Skip to content

Kreuzberg

Document intelligence with a Rust core and native bindings for 17 languages. Extract text, tables, and metadata from 90+ formats with optional OCR — usable as an SDK, CLI, REST API, MCP server, or Docker image.


Why Kreuzberg

  • High Performance

Rust core with native PDFium, SIMD optimizations, and full parallelism. Process thousands of documents per minute without a GPU.

  • 90+ File Formats

PDF, DOCX, XLSX, PPTX, images, HTML, XML, emails, archives, academic formats — one API handles them all.

  • Multi-Engine OCR

Tesseract and PaddleOCR work across all language bindings. EasyOCR is available for Python only.

  • 16 Language Bindings

Native bindings for Python, TypeScript, Rust, Go, Java, Kotlin, C#, Ruby, PHP, Elixir, R, Dart, Swift, Zig, C, and WebAssembly.

  • Code Intelligence

Extract functions, classes, imports, symbols, and docstrings from 300+ programming languages.
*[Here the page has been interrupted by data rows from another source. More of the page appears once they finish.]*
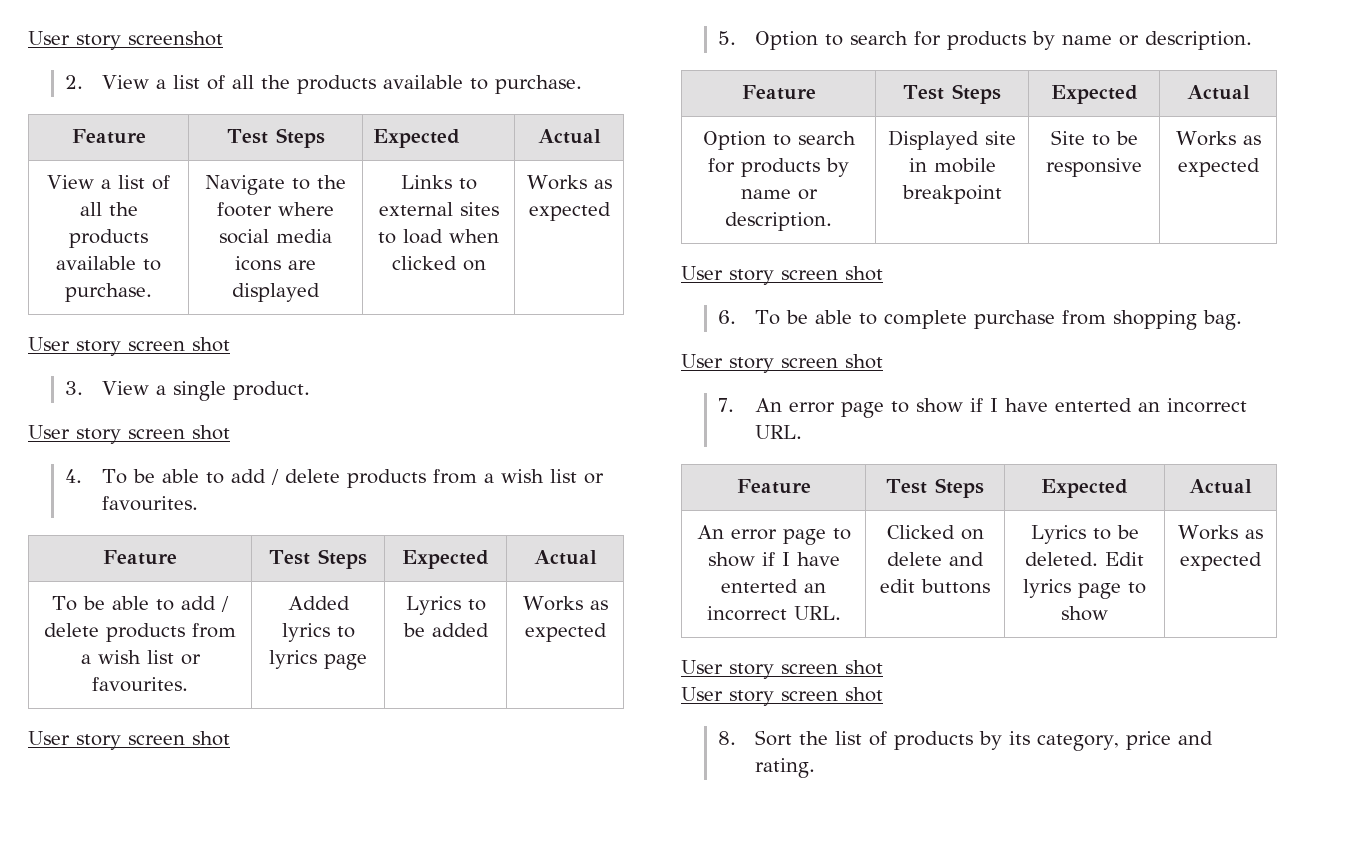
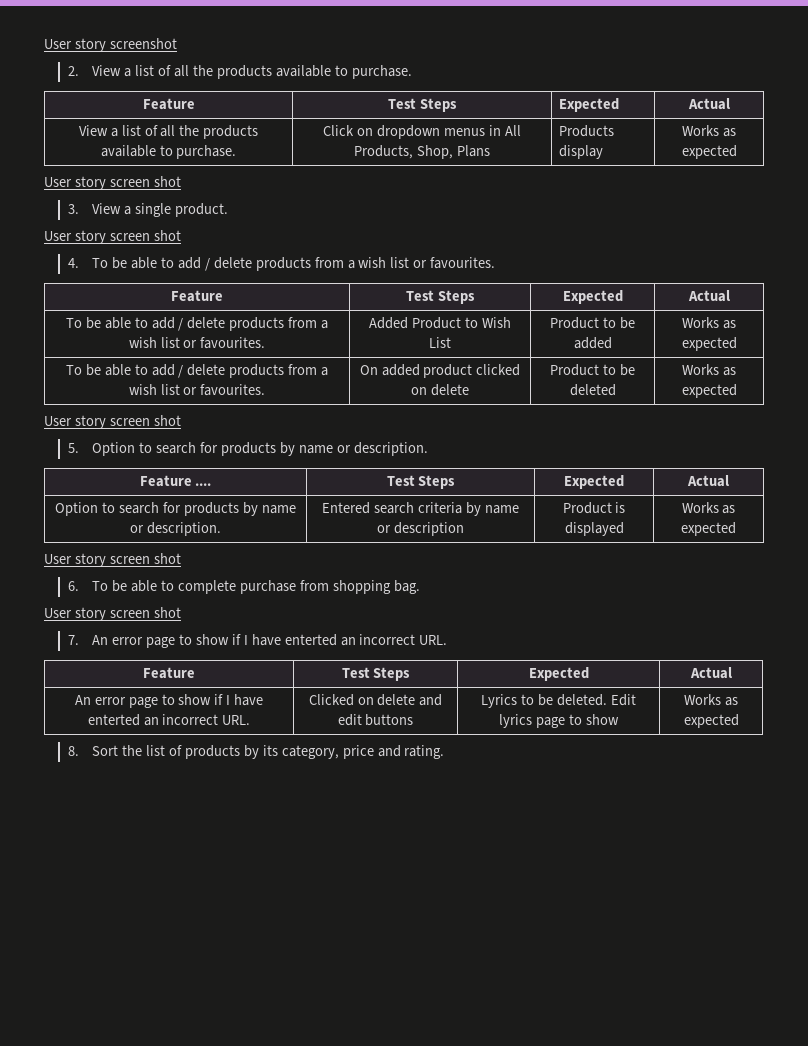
[204,175,346,195] [216,202,334,217] [218,229,332,244] [234,256,316,271] [231,283,320,302] [400,175,477,190] [378,202,499,216] [378,229,499,244] [391,256,486,271] Navigate to the footer where social media icons are displayed | Links to external sites to load when clicked on -> [323,125,521,139] [354,145,490,159] [559,125,615,137] [559,145,604,159] Click on dropdown menus in All Products, Shop, Plans | Products display
[281,623,355,642] [269,650,367,670] [405,596,461,615] lyrics to lyrics page | Lyrics -> [412,317,511,329] [429,337,451,348] [550,317,600,329] Product to Wish List | Product
(607, 632) none -> [65,364,329,378] [128,384,266,396] [359,364,521,378] [411,384,469,396] [550,364,635,376] [569,384,616,396] [682,364,736,376] [681,384,737,398] // To be able to add / delete products from a wish list or favourites. | On added product clicked on delete | Product to be deleted | Works as expected
(816, 92) none -> [195,483,212,486] ....
[888,130,1016,150] [908,158,996,173] [901,185,1002,204] [1050,130,1138,146] [1046,158,1142,177] Displayed site in mobile breakpoint | Site to be responsive -> [322,502,519,516] [377,522,464,536] [562,502,626,514] [564,522,624,536] Entered search criteria by name or description | Product is displayed
[681,660,883,679] [681,687,883,706] // User story screen shot // User story screen shot -> (739, 721) none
Results in the code_intelligence field with semantic chunking.

  • Plugin System

Register custom extractors, OCR backends, post-processors, and validators. Plugin authoring is primarily supported in Python; all bindings can consume registered plugins.

  • Flexible Deployment

Use as a library, CLI tool, REST API server, MCP server, or Docker container. Pick what fits your stack.

  • Redaction & Anonymisation

Strip PII before extracted content leaves the pipeline. Pattern engine covers emails, phones, IBANs, SSNs, credit cards; pair with NER for names, organisations, and locations.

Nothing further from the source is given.